Print verbatim the lines of the entries from the one containing "PE fliispehmendustega päitsed" to the last, inclusive, and no others.

**** DATASET

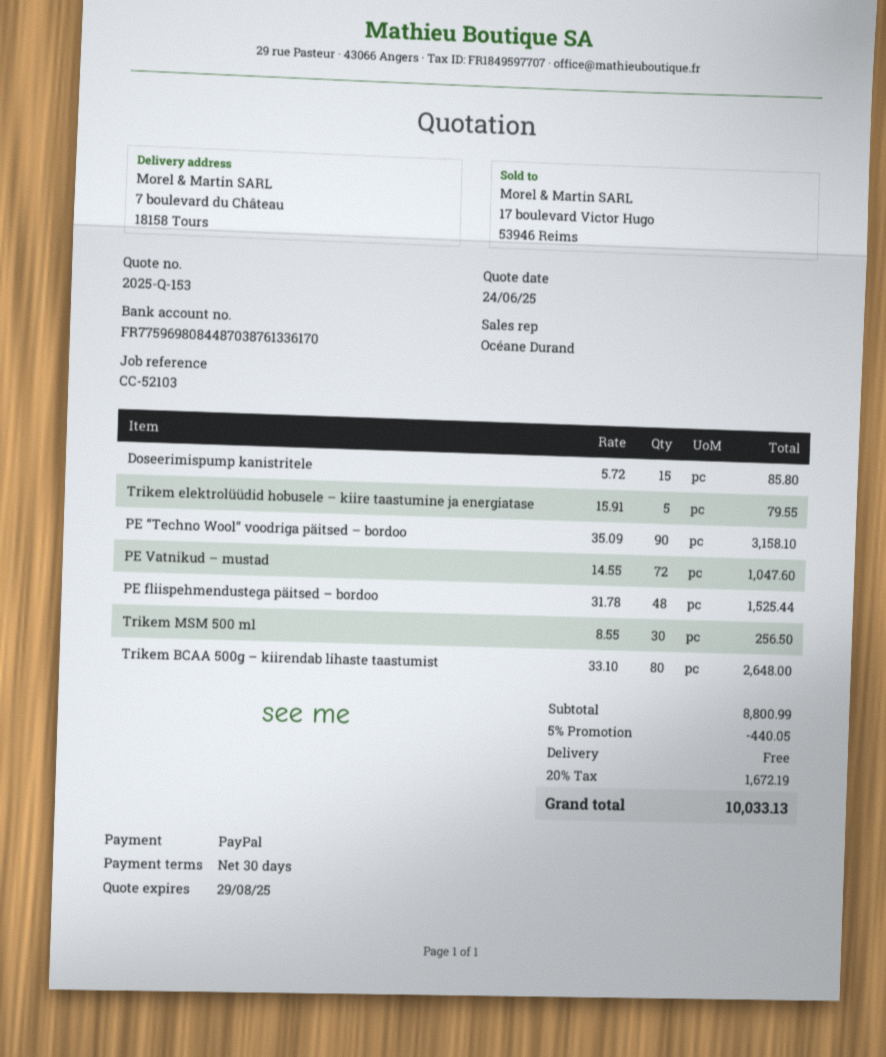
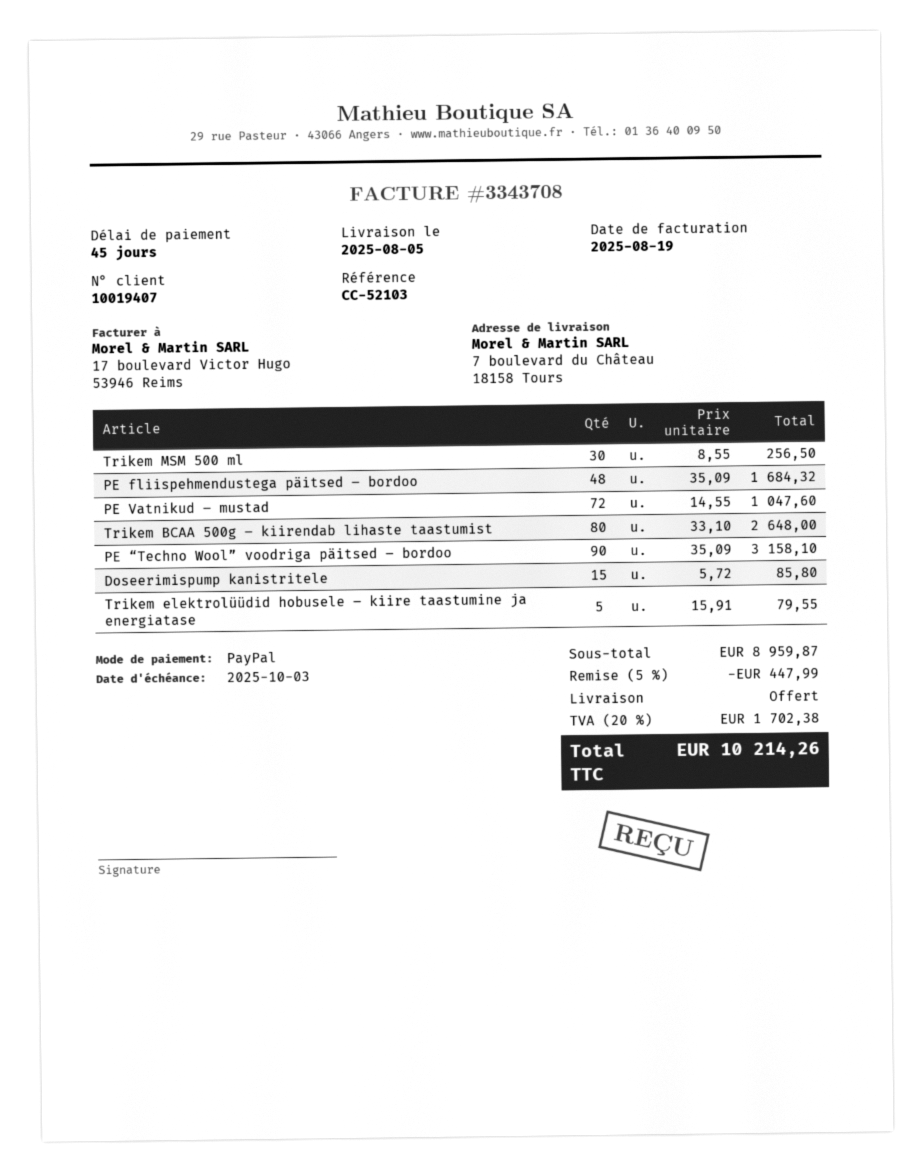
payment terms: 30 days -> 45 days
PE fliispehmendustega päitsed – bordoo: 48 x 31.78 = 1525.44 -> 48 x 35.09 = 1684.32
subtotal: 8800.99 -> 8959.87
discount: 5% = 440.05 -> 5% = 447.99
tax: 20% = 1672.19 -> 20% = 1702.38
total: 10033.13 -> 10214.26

********

WRITTEN SOLUTION =>
PE fliispehmendustega päitsed – bordoo: 48 x 31.78 = 1525.44 -> 48 x 35.09 = 1684.32
subtotal: 8800.99 -> 8959.87
discount: 5% = 440.05 -> 5% = 447.99
tax: 20% = 1672.19 -> 20% = 1702.38
total: 10033.13 -> 10214.26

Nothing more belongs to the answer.